EURJPY took the consolidation route as suggested and this looks like extending for most, if not all, of today also. This tends to suggest that EURUSD and USDJPY will probably have a relatively high correlation but note the next larger directional move in the cross should be lower and thus it suggests USDJPY will outpace EURUSD.

It seems that, day-by-day, the market is getting trickier and trickier as we move into the final, very illiquid days to Xmas. Take even more care now…

Good trading
Ian Copsey  

Wednesday, December 17, 2014


16th December:

The Wave iii (slightly) exceeded the 661.8% projection to reach the 672% at 89.55. This should now see losses in Wave iv - requiring a 58.6% retracement suggesting the 85.60-65 area. 
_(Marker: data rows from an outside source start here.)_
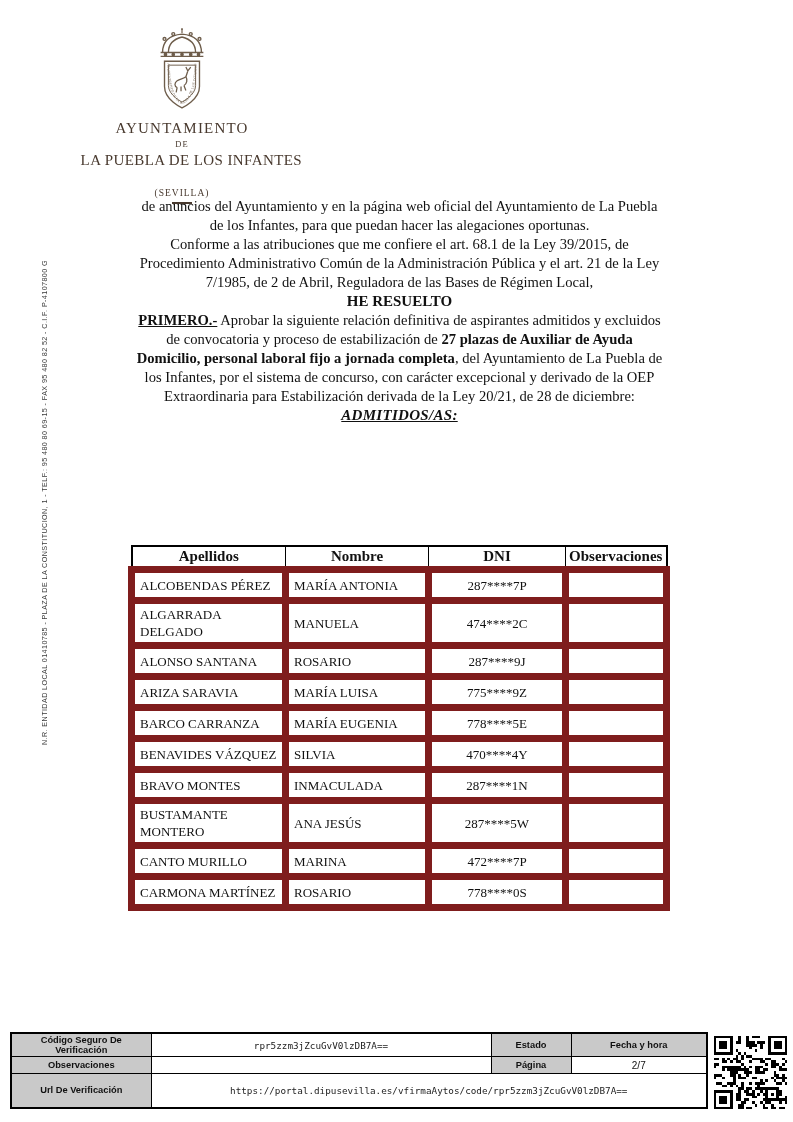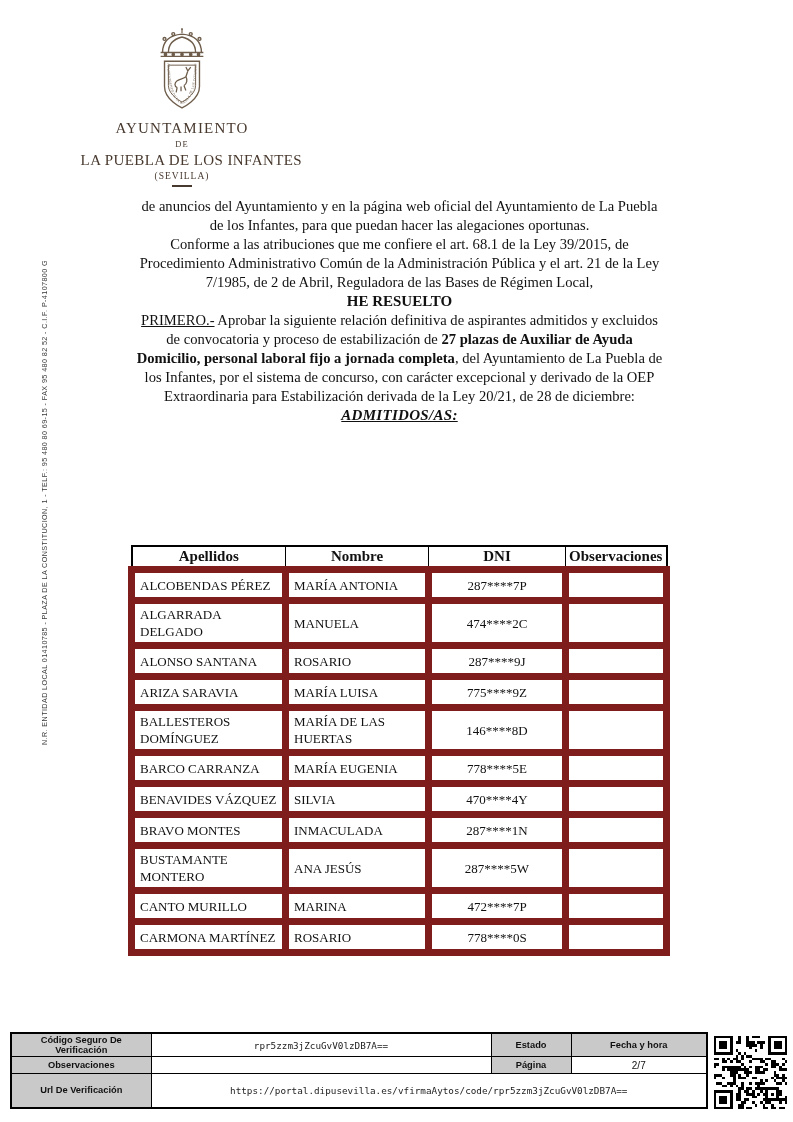"(SEVILLA)" .org-4 { margin-top: 2px -> 19px }
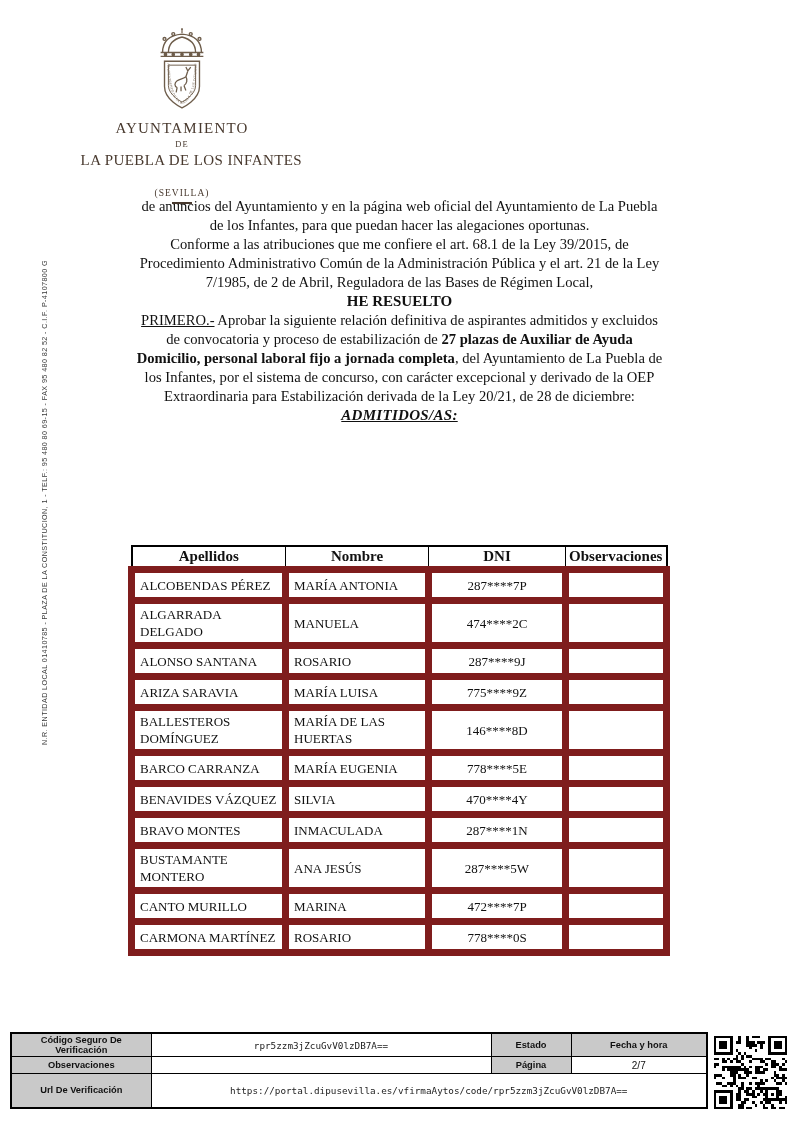"PRIMERO.-" .lbl-primero { font-weight: normal -> bold }
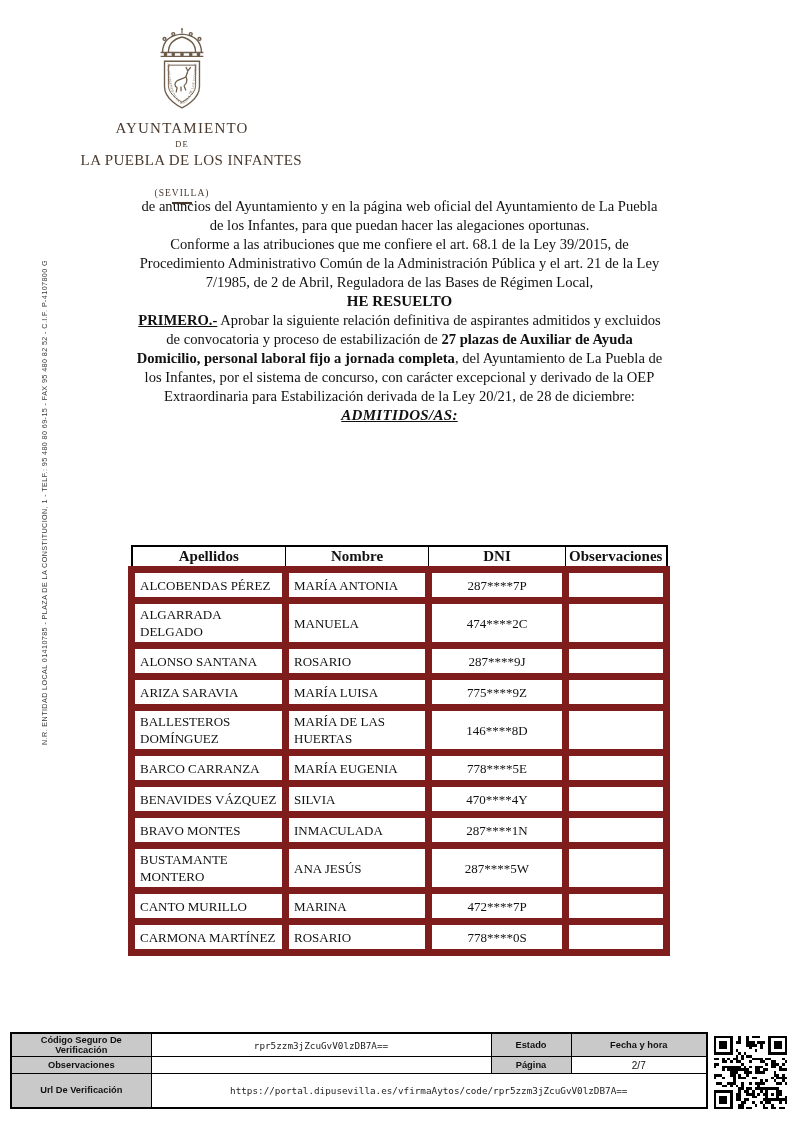"BALLESTEROS" tr.row { html: <tr> <td>BALLESTEROS DOMÍNGUEZ</td> <td>MARÍA DE LAS HUERTAS</td> <td>146****8D</td> <td></td> </tr> -> none }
We appear to have seen Wave (a) and Wave (b) and thus should see continued losses in Wave (c). The (cyan) Wave iii projection should reach the 238.2%-261.8% projection at 86.85-01. With Wave ii being 76.4% we should see Wave iv retrace by around 14.6%-23.6% before lower in Wave v. This seems to suggest a target around 86.00-50. This should form Wave (c). Take care there as having developed in 3-waves we could see a recycling in a flat or expanded flat.

Good trading
Ian Copsey

Pre-Xmas sales rush

There are still bargains to be found and Santa seems to have found himself short of gifts so the market has begun to shift a little quicker. My targets in EURUSD and USDCHF were met, but I have been surprised by the structure that tends to suggest that these Dollar losses are not yet complete… Of course, we still have to be wary of the corrective phases and the potential for complex structures, but it would not surprise me to see a relatively quick follow-through. Once this sequence is complete the risk of a longer correction is quite possible with just 5 trading days left before the big man tumbles down the chimney.

Elsewhere, the other currencies were a bit more complex. It almost seems as if GBPUSD has joined the irregular triangle club. Whichever way you look, the recent development has been like a gaggle of London traders on a pub crawl over lunch. If I’m right, it won’t be too long before it begins to take a more direct route. It’s one of the currencies that is best avoided at the moment…

AUDUSD stalled, looked back over its shoulder, and then decided to whip back for another glass of the amber nectar. However, it should now continue its steady decline with the cluster of projection targets not so very far away.

As for the JPY pairs… well, they’ve made their statement and appear to be generally following the general Dollar pattern in line the Europeans (excluding the London pub crawlers…) There has been a basic correlation for a while now and it suggests that we’ll see a relatively consistent development between the two groups. This hasn’t stopped EURJPY from losing out also but, considering the outcomes between the two groups, it looks like we could see some longer lasting consolidation in the cross – in the larger picture. This suggests relatively limited extremes to the current development and one that should see a stronger directional move develop early in the New Year.

EURUSD and USDCHF remain the pairs with the greater clarity for now.